The WVEA also asked the court to require the state to keep track of residents who get tested more than one time in a two-week period, release additional federal C.A.R.E.S. Act for school safety initiatives, and force the COVID-19 Data Review Panel to abide by the state Open Meetings Act and open their meetings and minutes to the public as they make decisions on the weekly County Alert System map updated every Saturday and posted at the Department of Education’s website. Those motions were also rejected.
Attorneys for the Governor filed their own motion to dismiss the WVEA injunction request. Brian Abraham, general counsel for the Governor’s Office, was in attendance at Friday’s hearing but declined to comment on the decision.
Senior Deputy Attorney General Brent Wolfingbarger, during his arguments for dismissing the case, said the WVEA did not give the state the required 30-day notice. Wolfingbarger also argued that the courts have no jurisdiction regarding executive orders during a state of emergency, including orders that put in place the County Alert System map and metrics.
“The (WVEA) case is based on speculation,” Wolfingbarger said. “There’s no competent scientific evidence if their approach was put into place by this court over the Governor’s position that the kids would be any safer, the students would be any safer, or that the teachers would be any safer. There’s been no testimony that what they claim needs to be applied here in West Virginia would accomplish the results they’re promising the court.”

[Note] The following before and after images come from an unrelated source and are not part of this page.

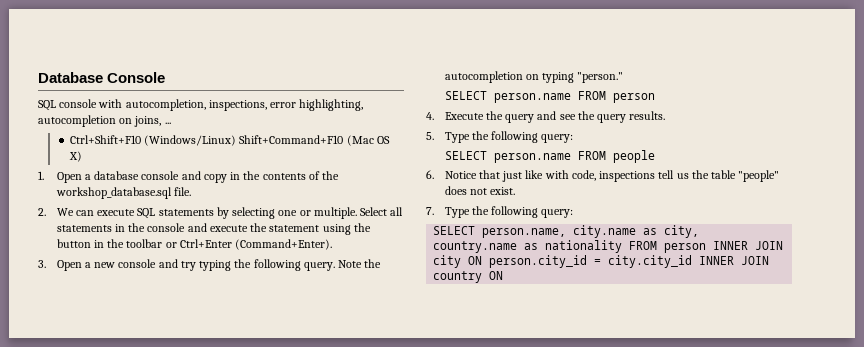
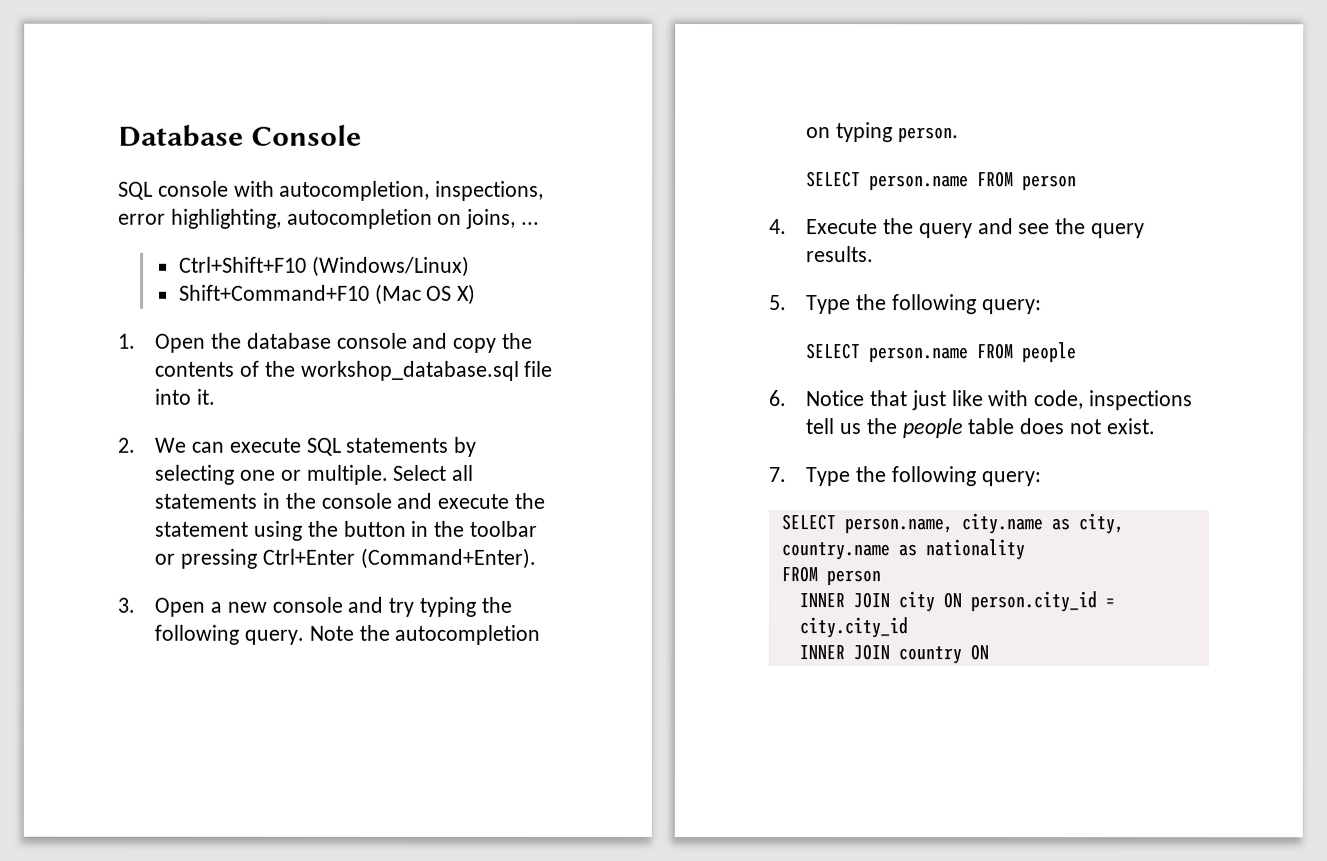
(237, 140) none -> (470, 266) //
[84,174,91,180] a -> [210,332,242,349] the
[230,172,241,180] in -> (498, 345) none
[173,187,191,196] file. -> [524,360,554,377] [155,388,216,405] file into it.
(177, 245) none -> [179,548,257,569] pressing
[577,72,624,83] "person." -> [897,127,959,143] person.
[711,170,780,182] table "people" -> [901,418,1016,439] people table
[629,241,707,253] FROM person -> [780,566,881,586] // FROM person //
(693, 261) none -> (908, 628) //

Webster, when rendering her decision, said it was not in the court’s best interest to try to decide what metrics the state should use or not use when determining school re-opening decisions.
“Substituting one metric for another is not something this court has the authority to do and declines to do so,” Webster said.
Justice unveiled the County Alert System map and metrics on Aug. 14, which originally included green, yellow, orange, and red to denote the rise of cases per 100,000 people based on a rolling seven-day average of cases. Justice also issued executives orders allowing schools to re-open on Sept. 8. By Aug. 21, the metrics were changed to create a seven-day rolling average for counties with populations more than 16,000 and a 14-day rolling average for counties with less than 16,000 residents.
Since August, the County Alert System metrics have been tweaked multiple times with the most recent changes set on Sept. 25. The current incarnation of the metrics saw a gold color added as a transition between the green and yellow counties and the orange and red counties which are required to close and switch to distance learning. Green, yellow and gold counties can reopen, though restrictions on social distancing and mask-wearing requirement increase starting at yellow and gold, as well as limitations on sports and extracurricular activities.
Friday’s WVEA injunction was the third time Justice’s school re-entry map and metrics have been challenged in state court. Kanawha County Circuit Judge Joanna Tabit rejected a motion for injunctive relief Oct. 6 filed by George Washington High School quarterback Robert Alexander, who argued schools that were closed in Kanawha County at the time due to an increase in COVID-19 cases were being unfairly discriminated against. A similar suit filed by Kanawha County parent and attorney Alex McLaughlin was dismissed last month by Kanawha County Circuit Judge Tod Kaufman.